World Bank fails to credit intelligence of poor
WHEN a report by the world's most influential development agency provides evidence that many of its staff are "biased" in their perceptions of the poor and their needs, one might expect eyebrows to be raised. When the president of that institution - the World Bank, no less - acknowledges the flaw and goes on to call for "measures to mitigate these biases, such as more rigorously diagnosing the mindsets of the people we are trying to help", jaws should be dropping.
One example of the bias uncovered by the report team is particularly striking. The authors conducted a random survey to examine "judgment and decision making" among World Bank staff. Nearly 5,000 were invited to take part in the exercise, of whom 1,850 actually did - about half each from headquarters and country offices. Participants were asked to estimate how many of Nairobi's poorest residents would agree with the statement that vaccinations caused sterilisation. The same statement was put to the residents themselves. The result was remarkable. Forty-two per cent of the bank's staff estimated that the poor would agree with the statement. But when the statement was put to the residents, only 12 per cent agreed.
A similar gap between the bank's assump- tions and actual responses were found in Jakarta and Lima. In this case, staff predicted that many more poor residents would express feelings of helplessness and lack of control over their future than actually did.
"This finding suggests that development professionals may assume that poor individuals may be less autonomous, less responsible, less hopeful, and less knowledgeable than they in fact are," the report notes.
Yet beliefs like these shape policy choices. And development professionals, the report makes clear, "are not always good at predicting how poverty shapes mindsets".
Not since the economist Peter Bauer delivered his critique of foreign aid 50 years ago, famously arguing that the process amounted to a transfer of funds from taxpayers in well-off countries to enrich an elite in poor ones, has the concept of foreign aid come under such scrutiny - and from such an authoritative source.
Yet reaction so far seems to have been a yawn of indifference and a shrug of the shoulders on the part of the rest of the multibillion-dollar aid industry.
The comments and conclusions not only raise questions about the World Bank's past performance, and the extent to which its projects have been flawed as a result of the bias of its staff.
It also raises concerns about the approach of other donor organisations and those thousands of non-government organi- sations that attempt to alleviate poverty in the world's poorest countries.
This 240-page study is not merely a theoretical treatise. It shows how insights into how people make decisions can have a wide-ranging impact, from helping households to save more, to reducing the prevalence of disease or increasing the efficiency of companies.

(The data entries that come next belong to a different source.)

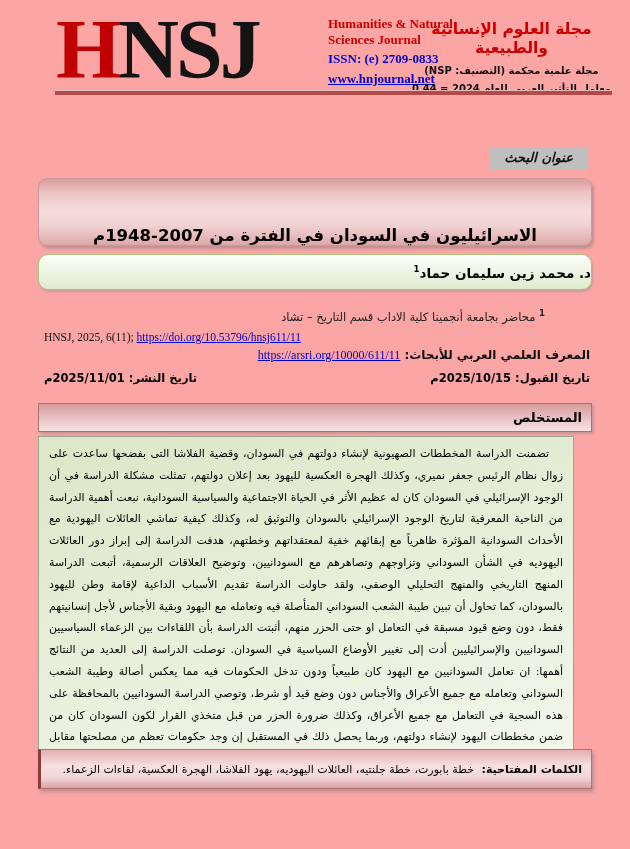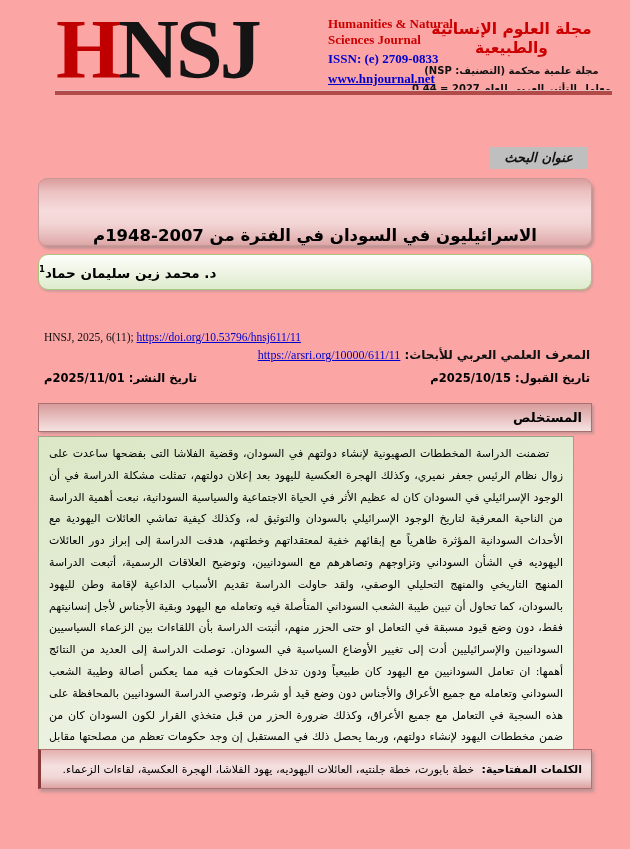"معامل التأثير العربي للعام 2027" div.ar-sub { text: 2027 -> 2024 }
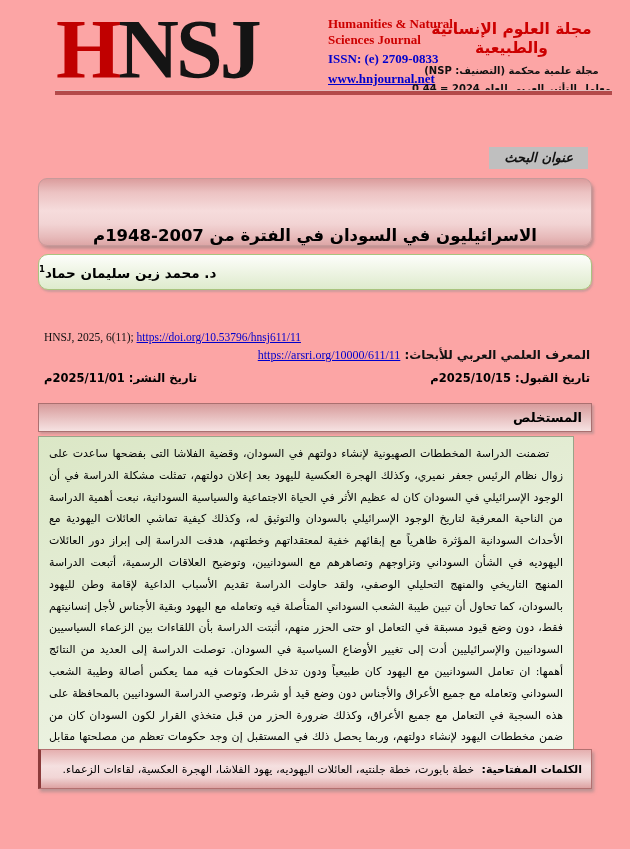"د. محمد زين سليمان حماد1" .author-box { justify-content: flex-end -> flex-start; padding-left: none -> 12px }
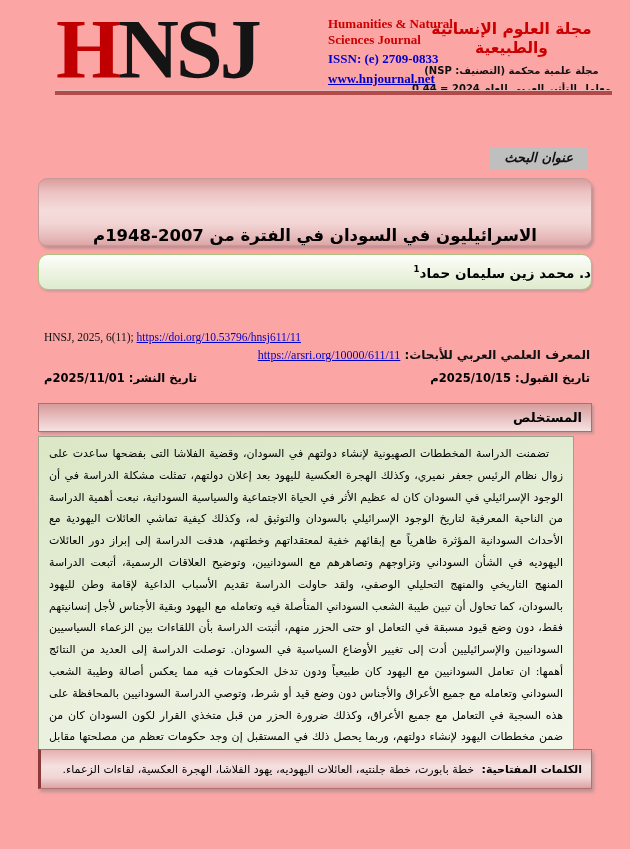"1 محاضر بجامعة أنجمينا كلية" div.footnote { html: none -> <div> <sup>1</sup> <span>محاضر بجامعة أنجمينا كلية الاداب قسم التاريخ – تشاد</span> </div> }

"Development professionals and policy makers are, like all human beings, subject to psychological biases," reads a key paragraph. "Government and international institutions, including the World Bank Group, can implement measures to mitigate these biases."
For one thing, it suggests that staff should work harder to understand the beliefs and preferences of the people they are trying to help. For another, it recommends introducing processes to ensure that, where biases remain, they do not filter through into the bank's decisions.
The consequences of bias are profound. The poorest in the world may be doubly burdened. Not only do they fight a daily battle against poverty. They may well have to cope with policies of well-meaning aid donors that owe more to the bias of those who frame them, than to the knowledge of those who are supposed to benefit from them.